2017, Doctor of Philosophy, University of Akron, Chemical Engineering.
Porous materials are of great interest due to their wide applications in the fields of adsorption, energy storage, catalyst support, etc. Most of currently used methods rely on the use of corrosive or toxic chemicals to fabricate porous materials, which pose great risk to environment and increase production cost. The work focuses on development of novel methods to convert renewable biomass resources into porous materials. Two novel methods were developed in this study. For the first method, a facile catalytic graphitization process was applied on biomass resources to produce mesoporous magnetic nanocomposite. The effect of different metal precursors and metal precursor concentration was studied. For the second method, biomass resources were converted into porous carbon by a simple two-step procedure, annealing in nitrogen and oxidation in natural air. The resulting porous carbon materials show even higher surface area than commercial activated carbon. The mechanism of pore formation was also investigated by monitoring pore evolution at different oxidation temperature and duration. It was found three different structure evolution stages are involved. Then the proposed thermal oxidation method to produce porous carbon materials was extended to other lignocellulosic biomass resources including maple, bamboo and cotton.

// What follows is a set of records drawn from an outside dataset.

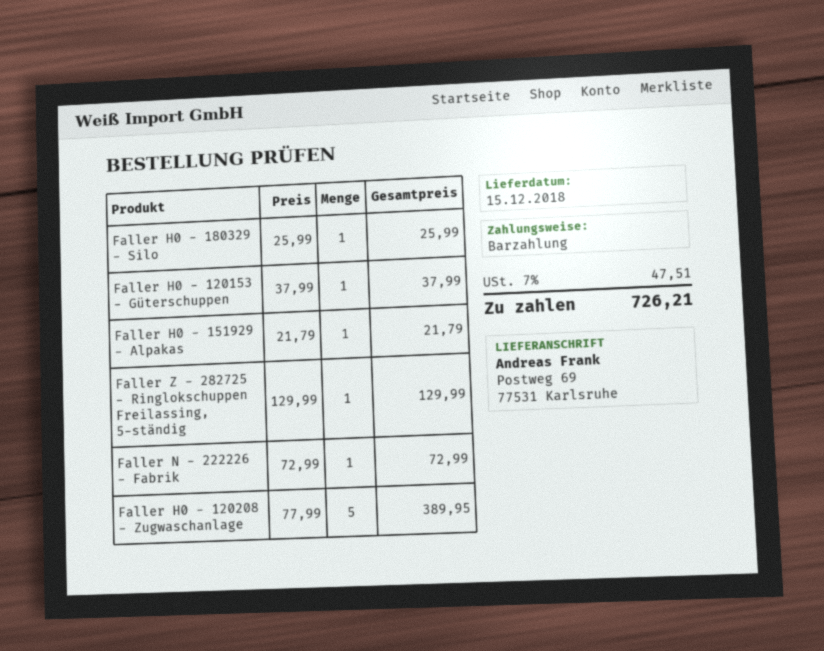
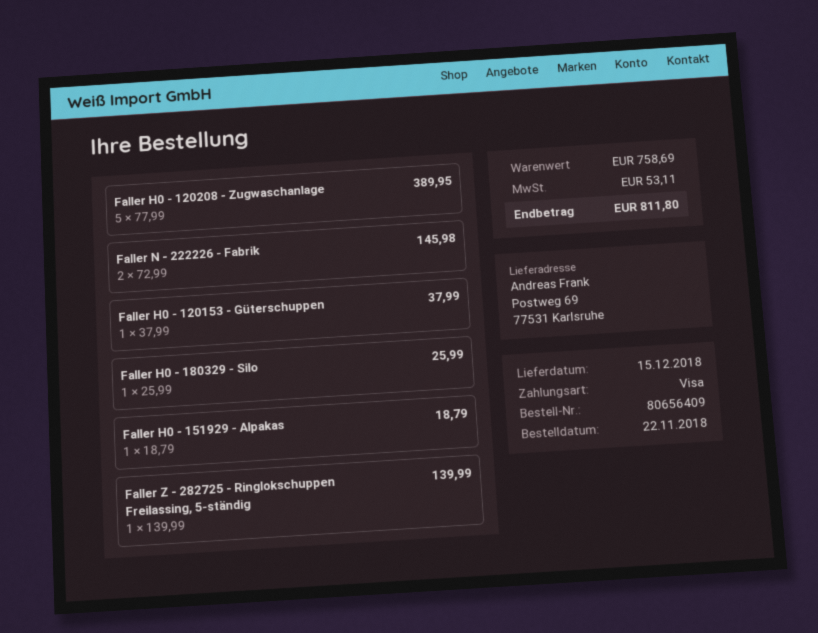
payment method: cash -> Visa
Faller H0 - 151929 - Alpakas: 1 x 21.79 = 21.79 -> 1 x 18.79 = 18.79
Faller Z - 282725 - Ringlokschuppen Freilassing, 5-ständig: 1 x 129.99 = 129.99 -> 1 x 139.99 = 139.99
Faller N - 222226 - Fabrik: 1 x 72.99 = 72.99 -> 2 x 72.99 = 145.98
tax: 47.51 -> 53.11
total: 726.21 -> 811.80

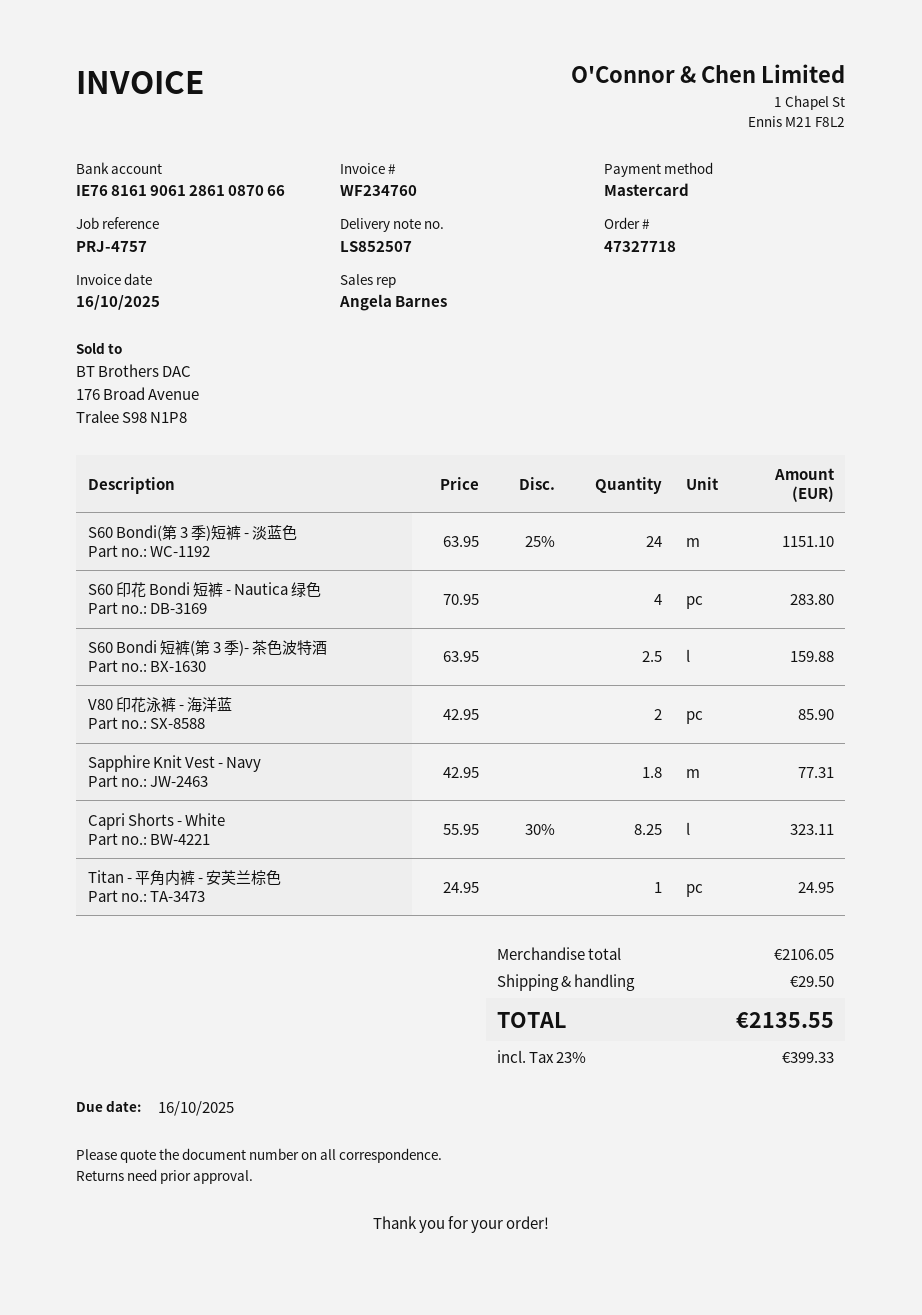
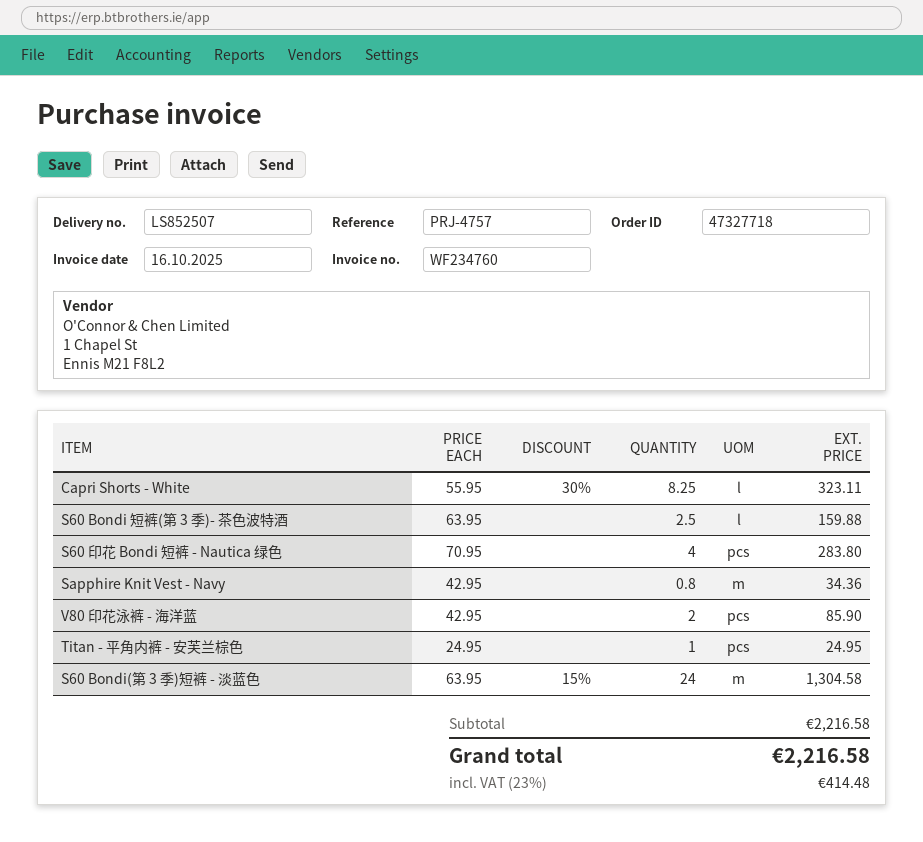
S60 Bondi(第 3 季)短裤 - 淡蓝色: 24 x 63.95 - 25% = 1151.10 -> 24 x 63.95 - 15% = 1304.58
Sapphire Knit Vest - Navy: 1.8 x 42.95 = 77.31 -> 0.8 x 42.95 = 34.36
subtotal: 2106.05 -> 2216.58
shipping: 29.50 -> none
tax: 23% = 399.33 -> 23% = 414.48
total: 2135.55 -> 2216.58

The performance of produced porous carbon materials in adsorption and supercapacitor was evaluated. To investigate the adsorption behavior in these porous carbon materials, methylene blue was used as probing molecule. A simple model that quantifies the adsorption capacity contribution from effective surface area was proposed. The relationship among adsorption capacity, effective specific surface area and adsorbate molecular size was analyzed in both macroscale and molecular level. To further enhance electrochemical performance, nitrogen doping was attempted on porous carbon fabrics. The nitrogen doping process is achieved by simply carbonizing a mixture of porous carbon and melamine. The nitrogen content can be easily tuned by controlling the mass ratio between melamine and porous carbon. Electrochemical performance of these carbon materials with different nitrogen doping levels was investigated and compared with other reported work.
Jiahua Zhu (Advisor)
Jie Zheng (Committee Member)
Lingyun Liu (Committee Member)
Junliang Tao (Committee Member)
Sadhan Jana (Committee Member)

Recommended Citations

Citations

  • Chen, L. (2017). Porous Carbon Adsorbent and Supercapacitor Electrode from Sustainable Biomass Resources [Doctoral dissertation, University of Akron]. OhioLINK Electronic Theses and Dissertations Center. http://rave.ohiolink.edu/etdc/view?acc_num=akron1491575276207998

    APA Style (7th edition)

  • Chen, Long. Porous Carbon Adsorbent and Supercapacitor Electrode from Sustainable Biomass Resources. 2017. University of Akron, Doctoral dissertation. OhioLINK Electronic Theses and Dissertations Center, http://rave.ohiolink.edu/etdc/view?acc_num=akron1491575276207998.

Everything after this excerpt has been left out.